Quand nous sommes transformés par la grâce divine, nous pouvons vraiment reconnaître l'injustice dont nous sommes les acteurs et non seulement les observateurs passifs. Lorsque nous sommes touchés par la grâce de Dieu, nous pleurons sur la catastrophe que nous avons causée en ne partageant pas les ressources de notre planète.
C'est pourquoi, comme la transformation du cœur et de la communauté, la prise de conscience écologique découle aussi de la grâce de Dieu et exige la metanoia, changement d'habitudes et de styles de vie.
Paradoxalement, nous devenons plus conscients des conséquences de nos actes pour les autres et pour la création lorsque nous sommes disposés à renoncer à quelque chose. Car en vidant notre cœur de nos désirs égoïstes, nous y faisons de la place pour la grâce de Dieu. La théologie orthodoxe parle à ce propose de kenose de l'Esprit.

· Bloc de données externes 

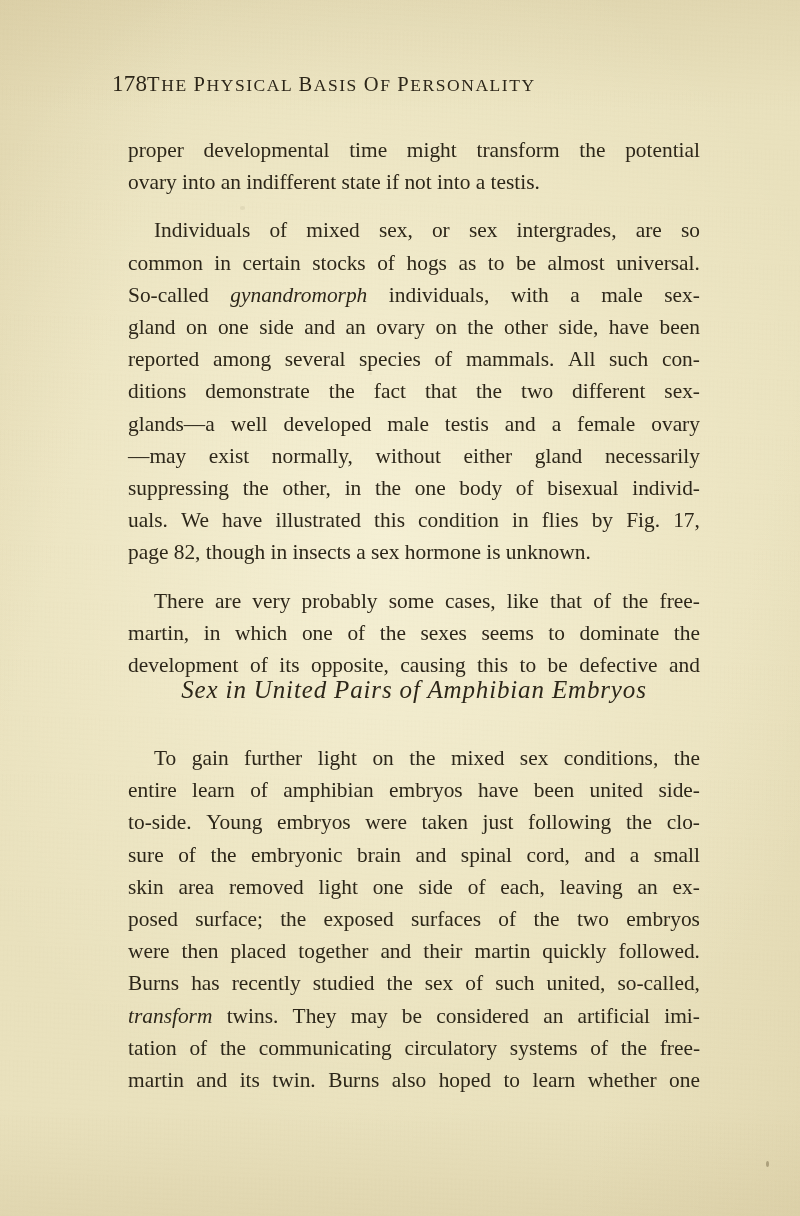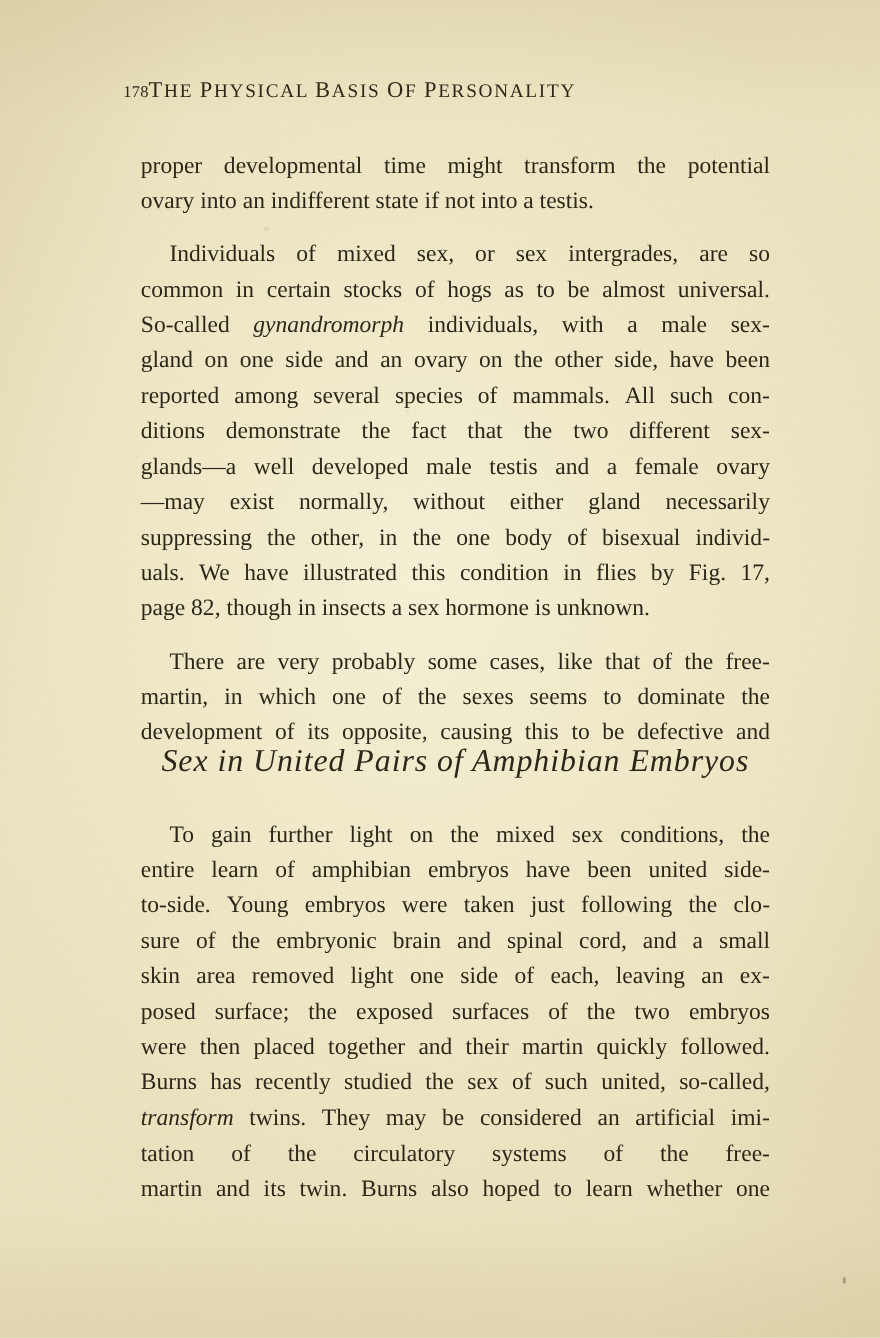"178" .folio { font-size: 15px -> 23px }
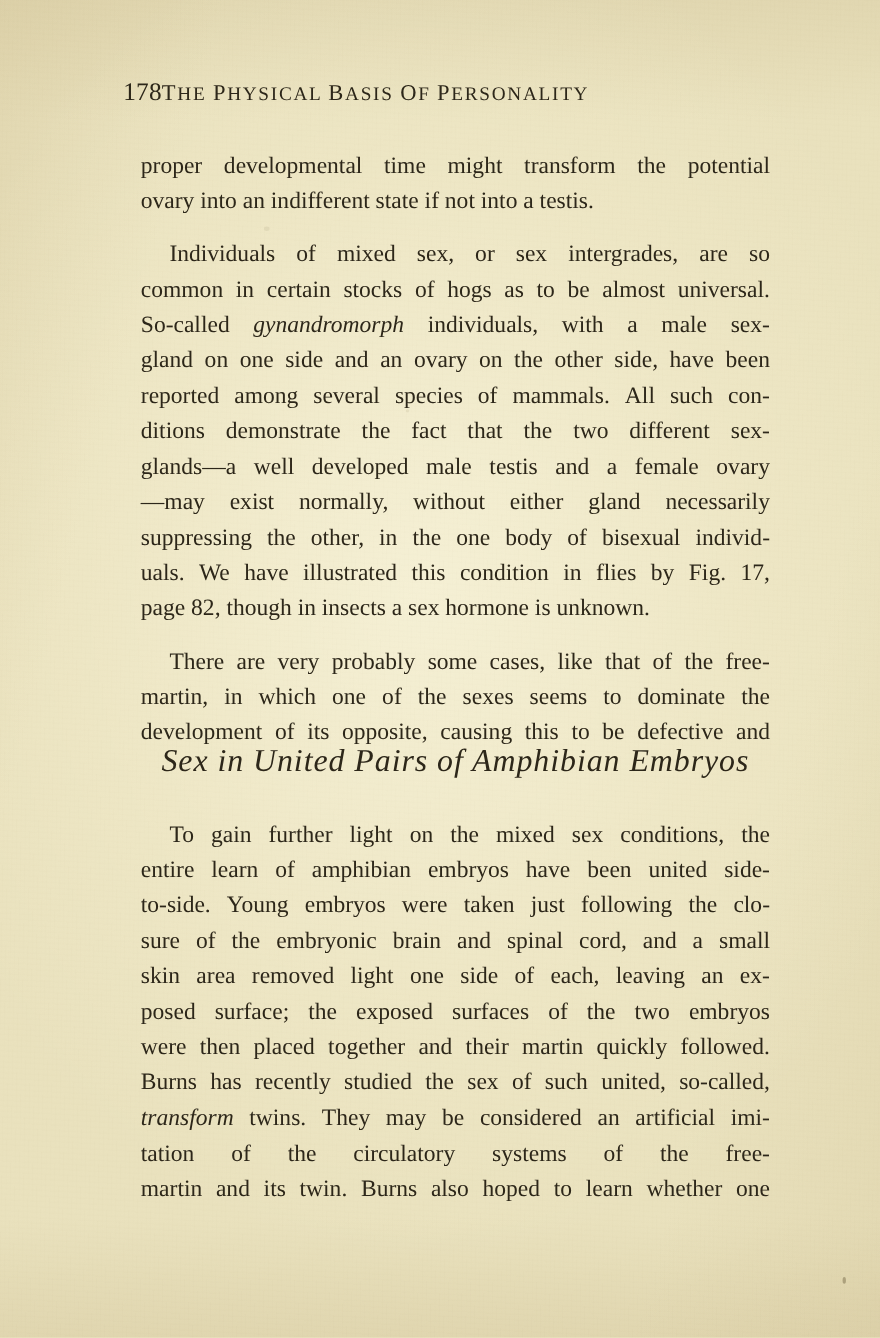"Sex in United Pairs of" .section-head { font-size: 29px -> 25px }
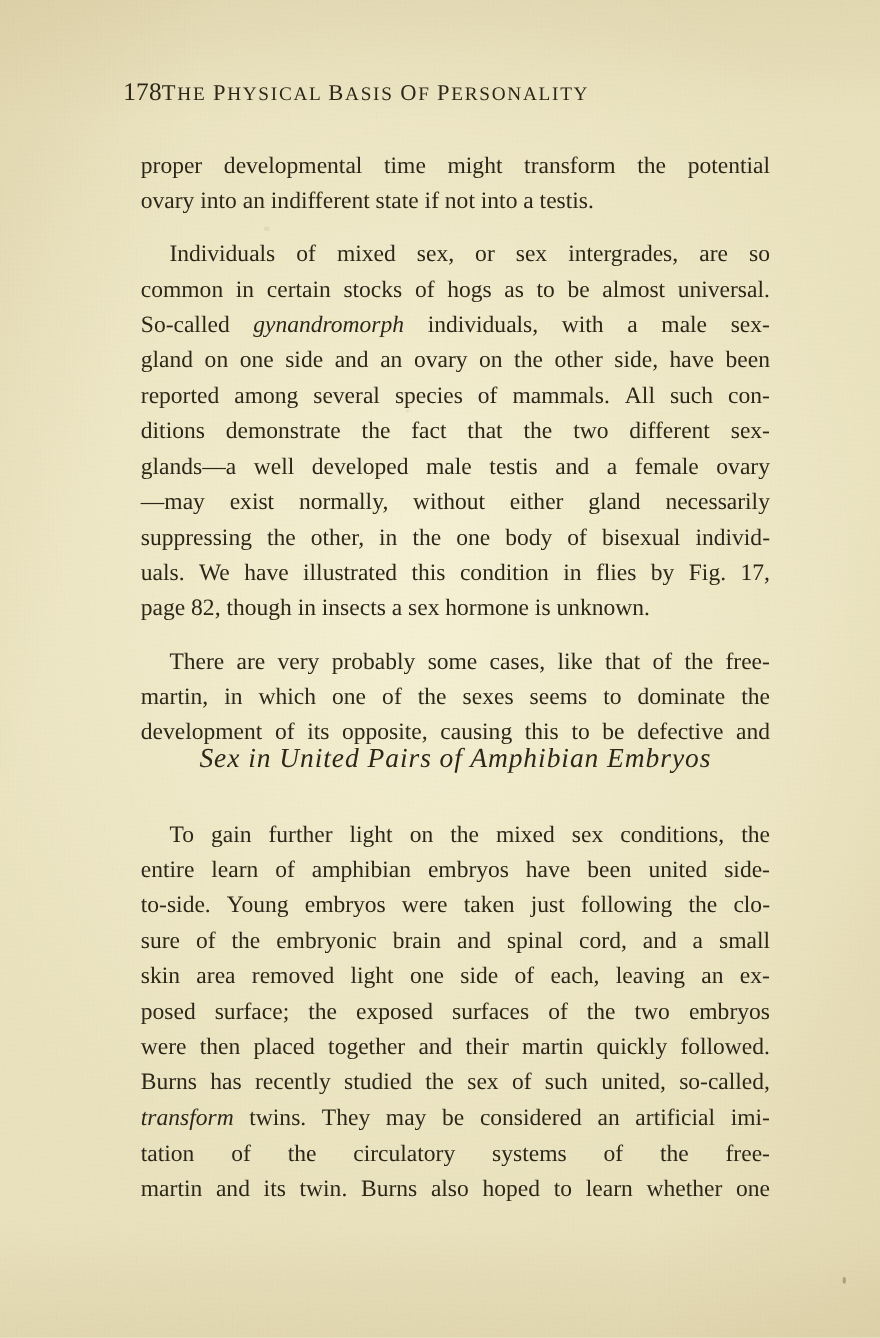"communicating" span { html: none -> <span>communicating</span> }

C'est pourquoi l'éthique ascétique est un élément essentiel de la spiritualité chrétienne orthodoxe: en apprenant à renoncer, nous apprenons peu à peu à donner; en apprenant à sacrifier, nous apprenons surtout à partager. Mais nos efforts de réconciliation et de transformation sont souvent entravés par notre refus de renoncer à nos habitudes bien ancrées d'individus ou d'institutions, par notre refus de renoncer soit à une consommation gaspilleuse soit à un nationalisme orgueilleux.
Une conception du monde transformée nous permet de distinguer la portée durable de nos manières d'être sur les autres, notamment sur le pauvre, image sacrée de Dieu, et sur notre environnement, empreinte silencieuse de Dieu.
(*) Sa Toute Sainteté Bartholomée Ier, archevêque de Constantinople, Nouvelle Rome, et patriarche oecuménique, "Premier parmi ses égaux", c'est-à-dire les primats chrétiens orthodoxes, est considéré comme le chef spirituel de quelque 250 millions de fidèles dans le monde entier. Ses efforts pour concilier l'écologie et la spiritualité lui ont valu le titre de "patriarche vert"; il est reconnu pour ses efforts incessants en vue de promouvoir le dialogue et la réconciliation entre les mondes chrétien, musulman et juif.